I’ve read those posts on how the answer to racial division isn’t being color-blind. To be honest, they kind of felt, well, persnickety. Like the writer was using semantics to pick others apart.

After all, I didn’t doubt the sincerity of people who called themselves color-blind. I’d even used the term to describe myself a few times. To me, it meant I liked you for you – not what color your skin was.

However, today, I did an interview with two pastors who are bringing their congregations together for a combined worship service, and it changed my view. I no longer want to be color blind.


One pastor is white and the other one is black. One’s congregation is primarily white, and the others is primarily black. One’s congregation lives in a more affluent area, and the others congregation lives in what could be termed “inner city.”

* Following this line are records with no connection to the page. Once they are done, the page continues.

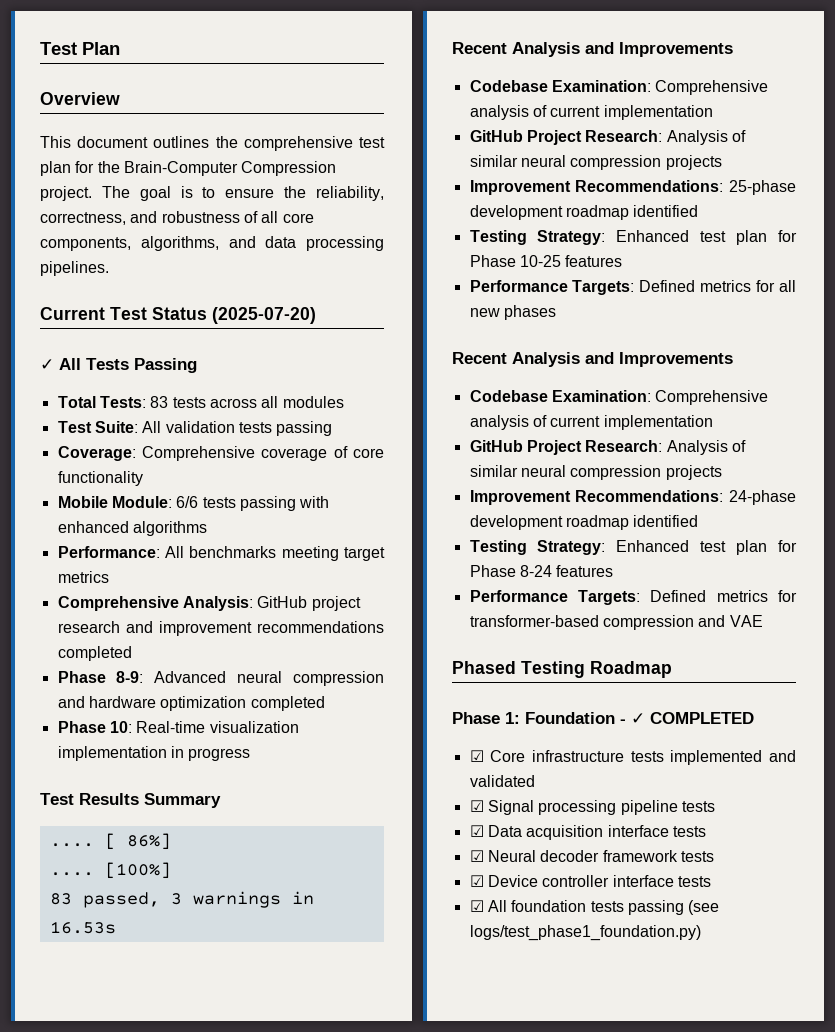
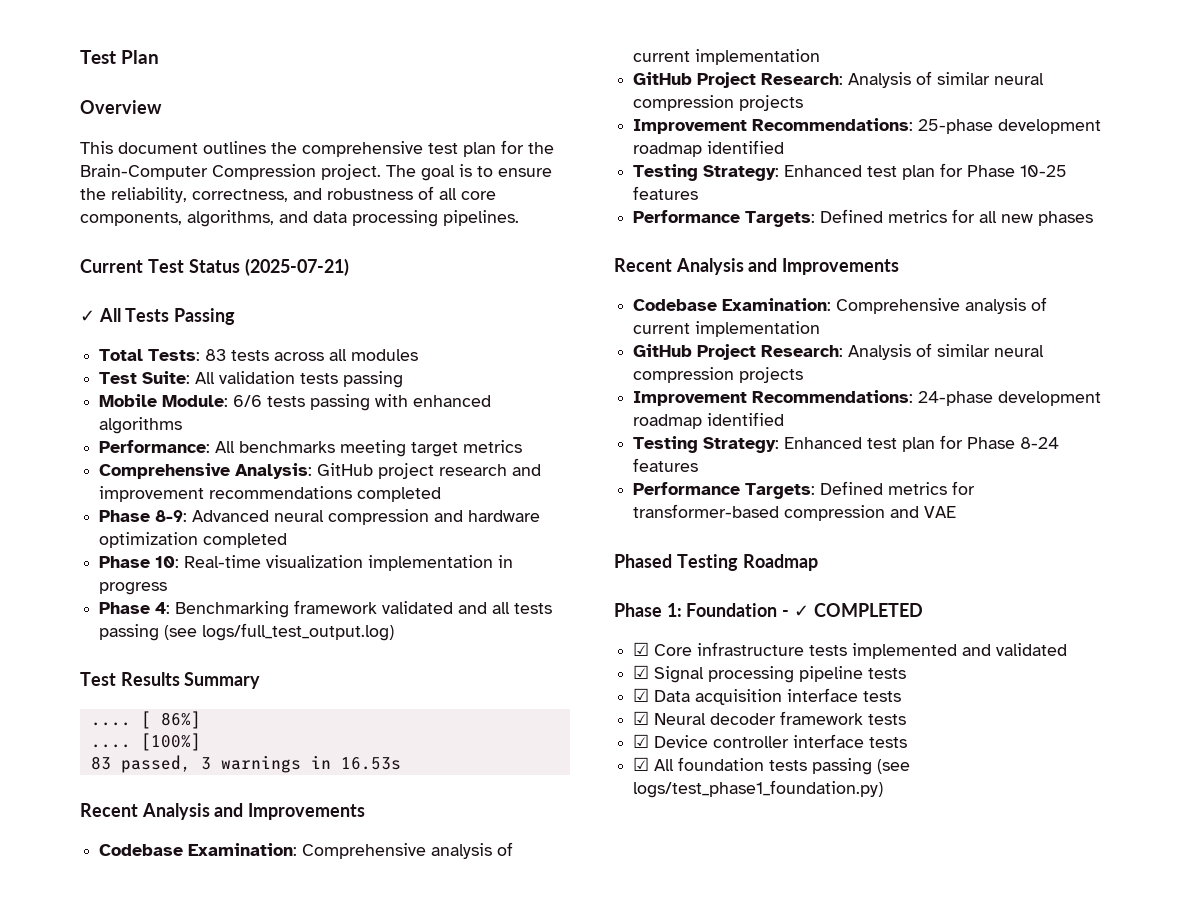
- Current Test Status (2025-07-20)
+ Current Test Status (2025-07-21)
- Coverage: Comprehensive coverage of core functionality
+ Phase 4: Benchmarking framework validated and all tests passing (see logs/full_test_output.log)

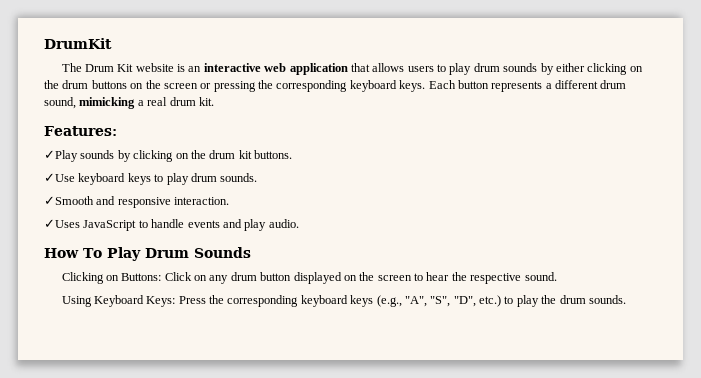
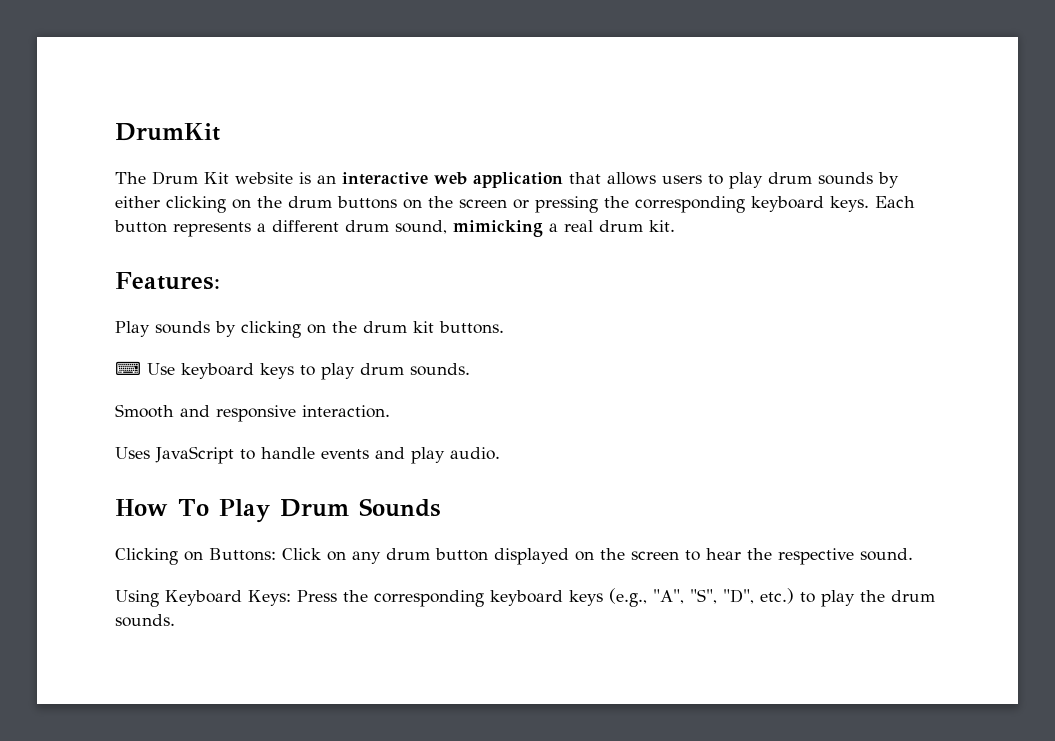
- ✓Play sounds by clicking on the drum kit buttons.
+ Play sounds by clicking on the drum kit buttons.
- ✓Use keyboard keys to play drum sounds.
+ ⌨ Use keyboard keys to play drum sounds.
- ✓Smooth and responsive interaction.
+ Smooth and responsive interaction.
- ✓Uses JavaScript to handle events and play audio.
+ Uses JavaScript to handle events and play audio.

Interestingly, both pastors said that their congregants are very excited about the coming service, and they have enjoyed the opportunity to meet and serve with new people.

So, what is the bridge between these two seemingly very different congregations – congregations that in the course of a day probably wouldn’t overlap much, if at all?


Friends Meeting And Enjoying Coffee And Cookies

See, these two pastors are the best of friends. They regularly get together, pray together and encourage each other in the hard work of ministry.

And what makes their friendship work? It’s not ignoring the differences between them and letting the obvious difference in their skin colors (and the accompanying baggage that comes with that) remain unspoken.

While they both said that their common goals – reaching the community with the love of God – is one of the foundations of their friendships, they also shared that they had the hard conversations.

Only in a true friendship do you have the trust to have those hard conversations – conversations that include things like race. 

Race is often the elephant in the room. We’re all aware of it, but in order to address it, we have to cross the vast no man’s land to the other side of the room. So, instead, we hug the edges of the room, staying on our side so as not to disturb the elephant – or the status quo.


But here’s the deal – as uncomfortable and hard as it can be to talk about race and to acknowledge the issues, without really seeing someone we can’t have true relationship.

Because real relationship means truly seeing the other person. When we claim color-blindness, we aren’t seeing the other person in all their nuance and complexity.

Yes, I realize that when most poeple use the word color blind, they mean they don’t allow race to influence their judgment of other people. I respect that, and agree with that. The Scripture is pretty clear that we aren’t supposed to allow someone’s outsides influence our perception of their worth.

But let’s be really honest – nobody is truly color blind. It’s not as if we don’t notice or take note of another person’s skin color or ethnicity.

Hopefully, we don’t allow a person’s race or ethnicity to influence our perception of someone’s worth as a person, but to say we are color blind is to leave out a big part of a person’s identity and history. Those are things, while they may not make someone’s complete identity, that have certainly contributed to the formation of who that person is today.

Racial unity among believers has been something that has weighed heavily on my heart for a while now. Often, it feels like wishful dreaming or a naive hope that believers, no matter how different, can come together in unity.

But yesterday, during that interview, I learned a simple, yet profound, truth. Racial unity starts and ends with me and with you. It means stepping outside our comfort bubble and engaging in relationship with people who are different than we are, and instead of ignoring the differences, to embrace them.

It’s human nature to stay huddled together with people just like you, but in doing so, we miss so much of the richness of relationship that is inherent in the Christian life.

So, that means I don’t want to be color blind. Instead, I want to truly see people – see them as God’s workmanship, His crowning creation whom He loves beyond my human comprehension.

I want to listen, to truly hear the other person’s story – even if it makes me uncomfortable or challenges me.

Because God has called me to love, and to truly love I have to see the whole person, not just the politically correct parts of the whole.

As one of the pastors so eloquently put it, “Unity is not something you do; it is something you be.” To paraphrase Gandhi, “Let’s be the unity we want to see.”